Melkmaschinen sind besser

Stuten haben zwei Zitzen, ähnlich einer Ziege. Michèle Helfenstein melkt ihre Ponys mit einer Melkmaschine für Milchschafe. Probleme, dass die Stuten beim Melken ausschlagen würden, hatte sie nie. Natürlich habe es am Anfang Geduld und Übung gebrauch. «Mein Traum ist ein Melkstand», sagt Helfenstein mit leuchtenden Augen. 

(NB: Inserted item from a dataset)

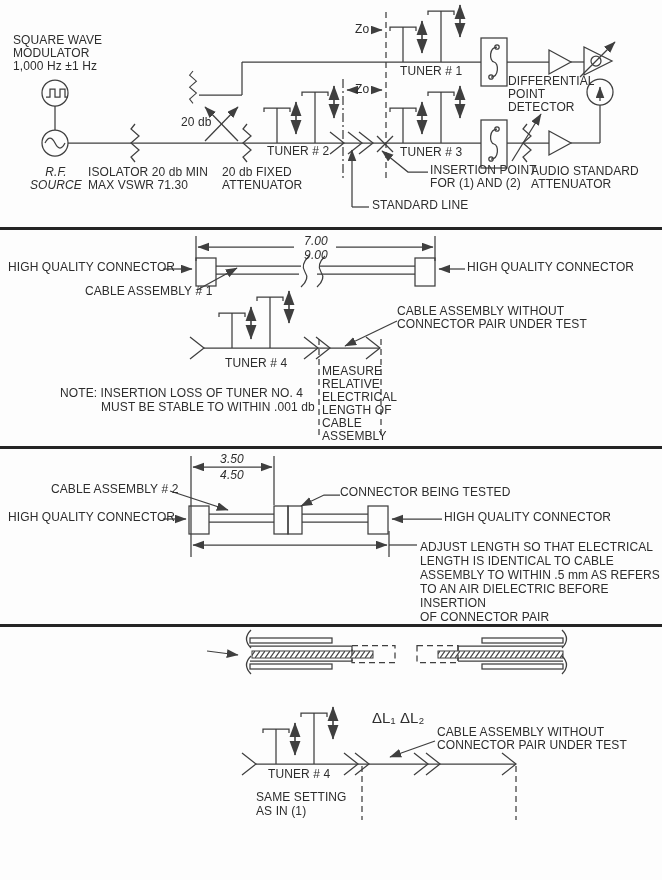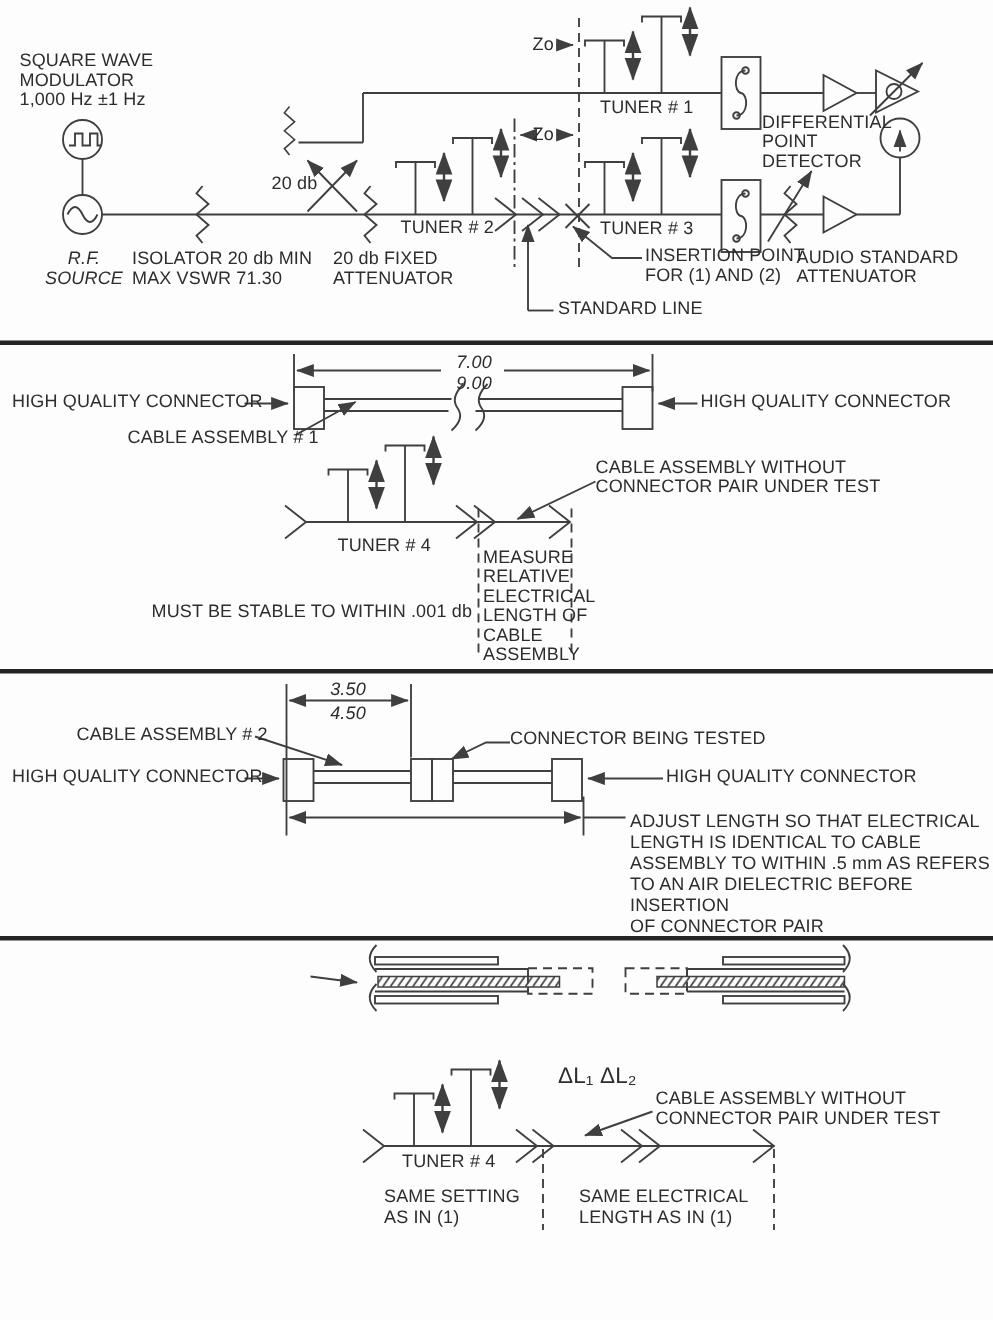"NOTE: INSERTION LOSS OF TUNER" div.lbl { html: none -> <div>NOTE: INSERTION LOSS OF TUNER NO. 4</div> }
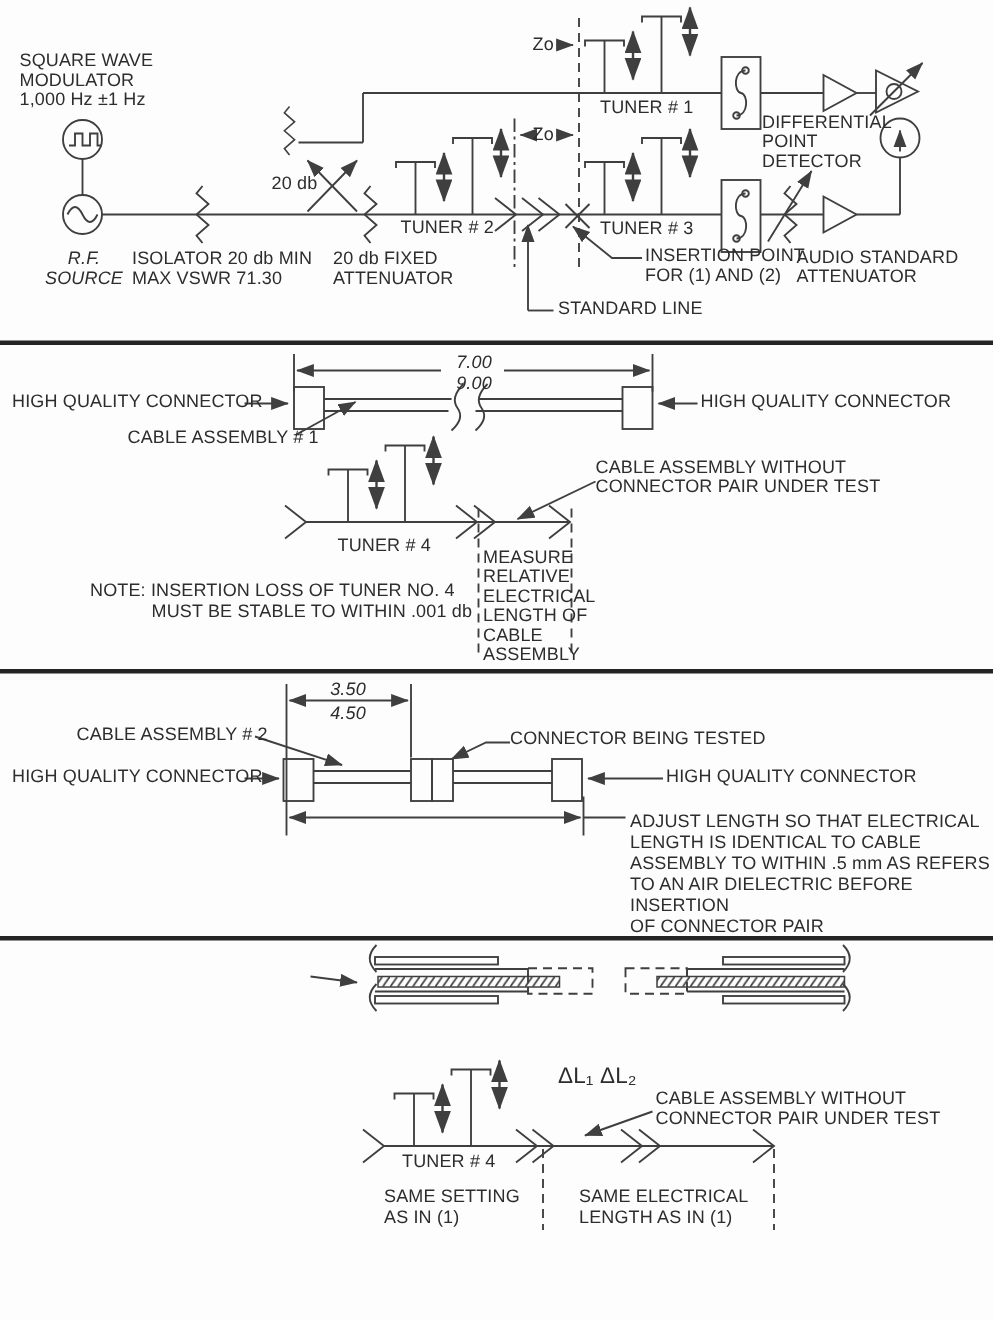"SAME ELECTRICAL" div.lbl { html: <div>SAME ELECTRICAL LENGTH AS IN (1)</div> -> none }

Studien zeigen, dass sich das Verhalten der Stuten durch den Einsatz von Melkmaschinen nicht verändert. Zudem war die Eutergesundheit der Tiere bei maschinellem Melken besser und der Fettgehalt der Milch höher. Das wird vor allem durch das immer gleiche Arbeiten der Maschine erklärt. Je nach Tagesform arbeitet der Melker nicht immer genau gleich oder es melken verschiedene Personen. 

Ein Nebenprodukt der Milchstutenhaltung sind die Fohlen. Doch was geschieht mit ihnen? Einige können nachgezogen werden, sie stehen dem Betrieb später als Milchstuten zur Verfügung. Je nach Rasse, die der Betrieb hält, können Fohlen auch verkauft werden. Vielfach ist es jedoch schwierig, die Fohlen zu verkaufen. Gerade auf Grossbetrieben, die jedes Jahr sehr viele Fohlen auf ziehen. Hier spielt die Mentalität der Betriebsleiter und der Kunden eine grosse Rolle. Während es in Frankreich und der Westschweiz normal ist, Fohlen zu schlachten, ist das in Deutschland und der Deutschschweiz eher verpönt. Vermutlich ist das auch ein Grund, wieso Grossbetriebe vor allem in Frankreich angesiedelt sind. «Ich verkaufe meine Fohlen natürlich lieber lebendig, als dass ich sie schlachte. Bisher hatte ich auch keine Probleme, gute Plätze für sie zu finden», berichtet Helfenstein.